__Task goal__
Print each line exactly, beginning with the one where "478px; top: 533px;" appears and ending at the last line below.

#### Material shown ####

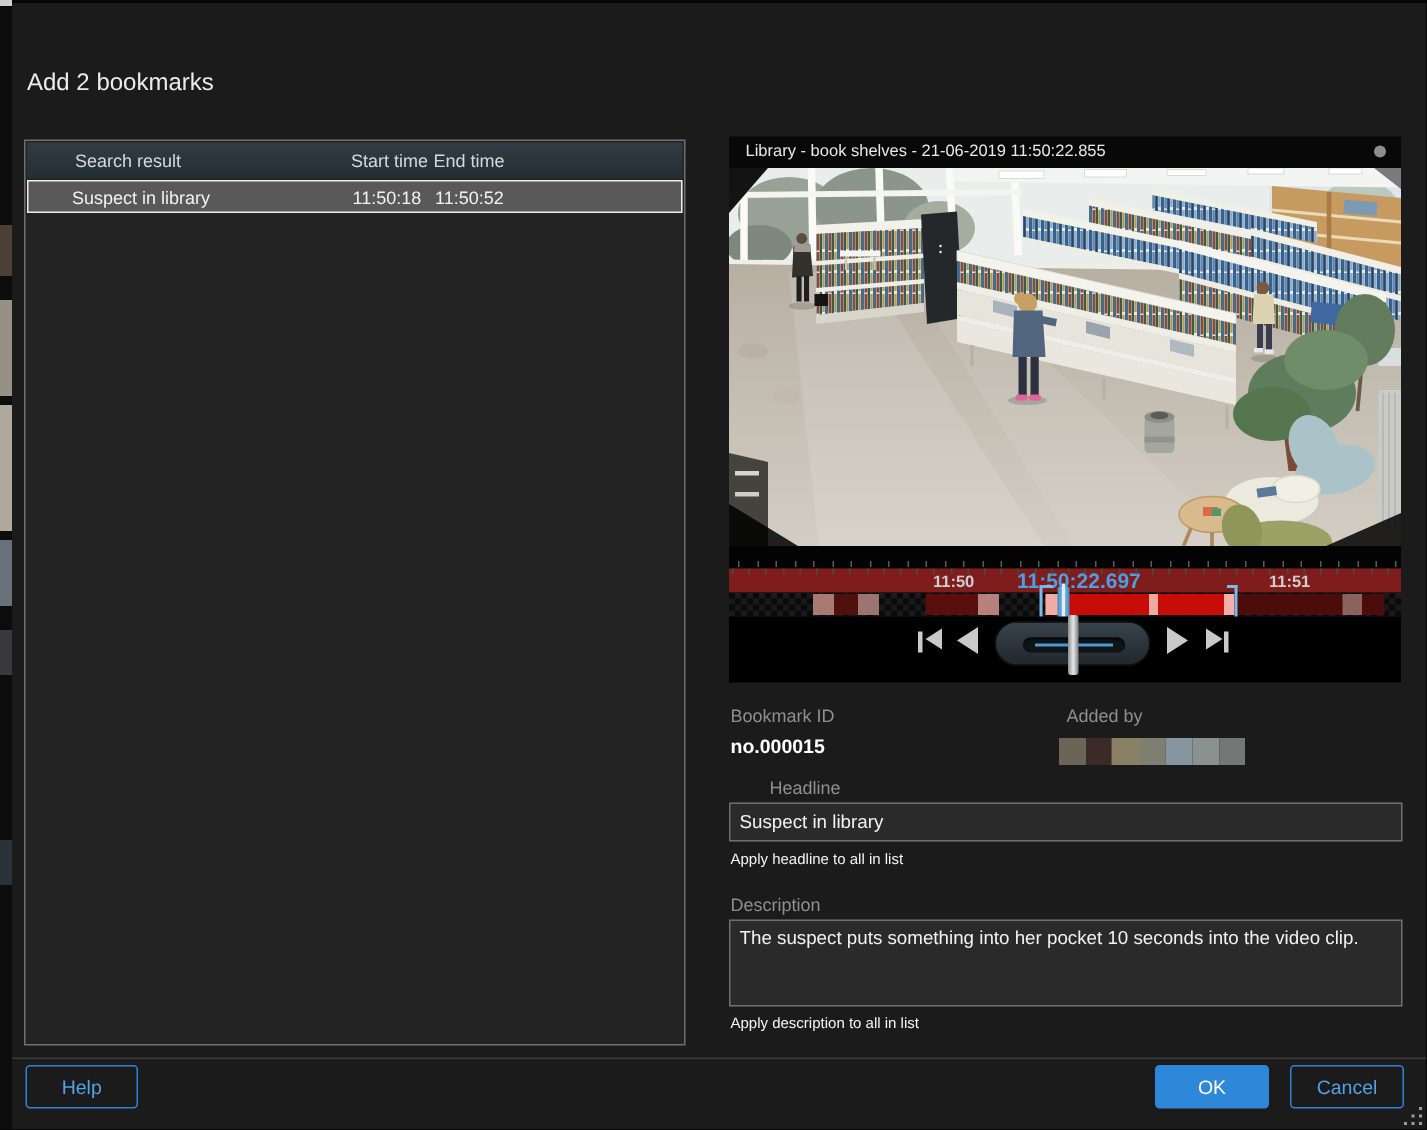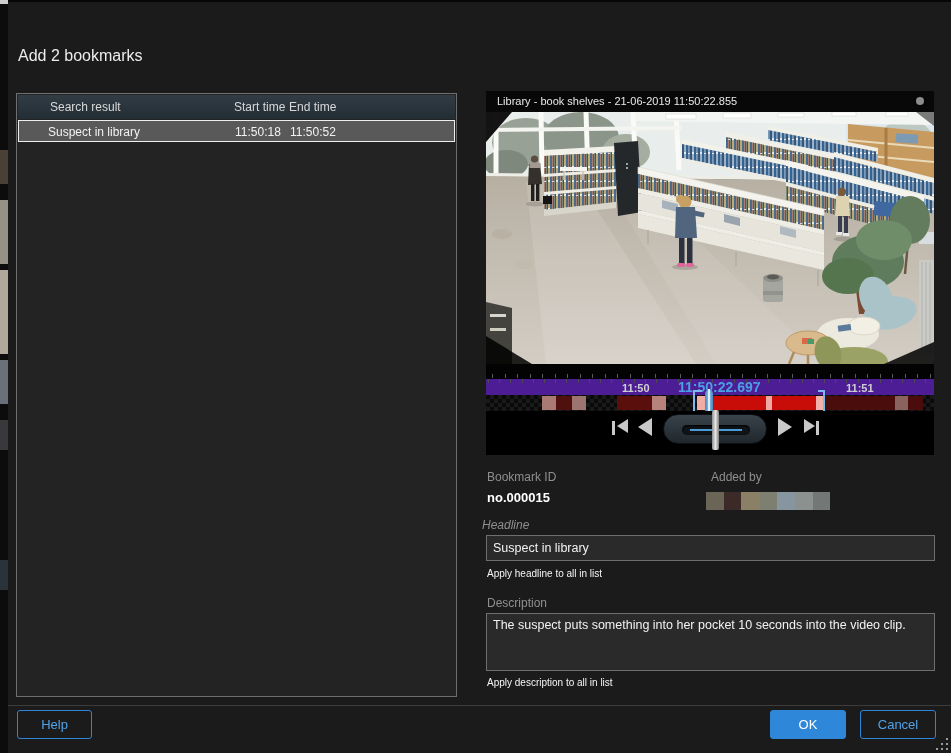--- a/index.html
+++ b/index.html
@@ -48,7 +48,7 @@
   #tickstrip{left:478px;top:362px;width:448px;height:15px;background:#030303;}
   #tickstrip i{position:absolute;bottom:1px;width:1px;height:4px;background:#5a5a5a;}
   
-  #ruler{left:478px;top:377px;width:448px;height:16px;background:#4c1d95;}
+  #ruler{left:478px;top:377px;width:448px;height:16px;background:#7f1d1d;}
   #ruler i{position:absolute;top:0;width:1px;height:4px;background:#4a4a4a;}
   .tlab{position:absolute;top:3px;font-size:11px;color:#cfcfcf;font-weight:bold;}
   #cur-time{position:absolute;top:0px;font-size:14px;color:#4ba0e4;font-weight:bold;}

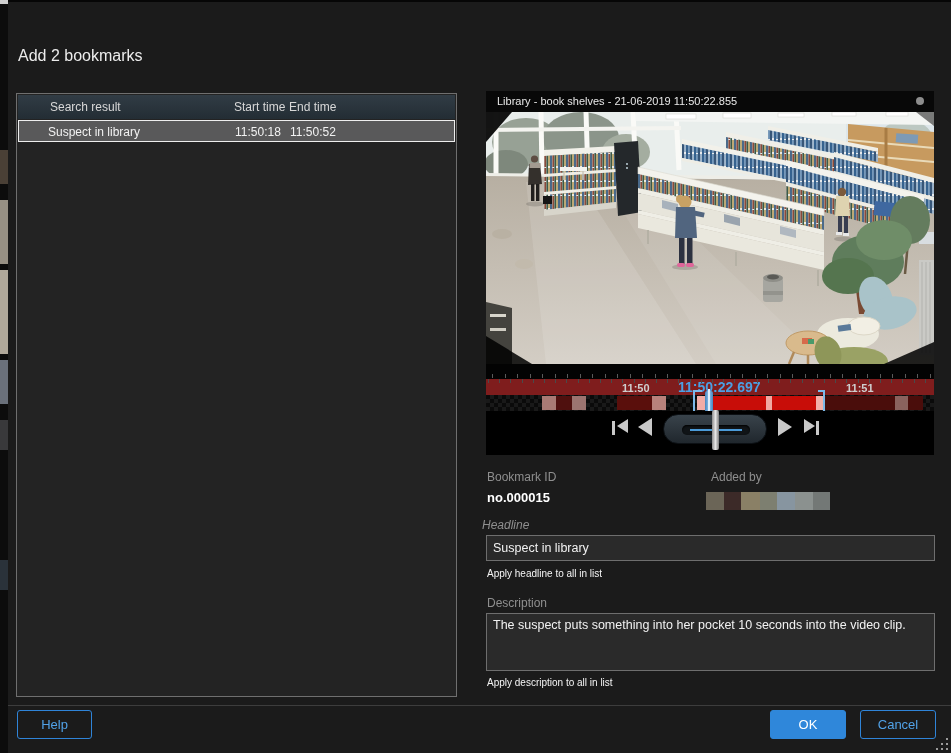--- a/index.html
+++ b/index.html
@@ -459,7 +459,7 @@
       <i style="width:17px;background:#737876;"></i>
     </div>
 
-    <span class="lbl abs" style="left:474px;top:516px;font-style:italic;">Headline</span>
+    <span class="lbl abs" style="left:505px;top:516px;">Headline</span>
     <input class="field abs" style="left: 478px; top: 533px; width: 449px; height: 26px;" value="Suspect in library">
     <span class="white-link abs" style="left:479px;top:566px;">Apply headline to all in list</span>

####

__Exercise response__
     <input class="field abs" style="left: 478px; top: 533px; width: 449px; height: 26px;" value="Suspect in library">
     <span class="white-link abs" style="left:479px;top:566px;">Apply headline to all in list</span>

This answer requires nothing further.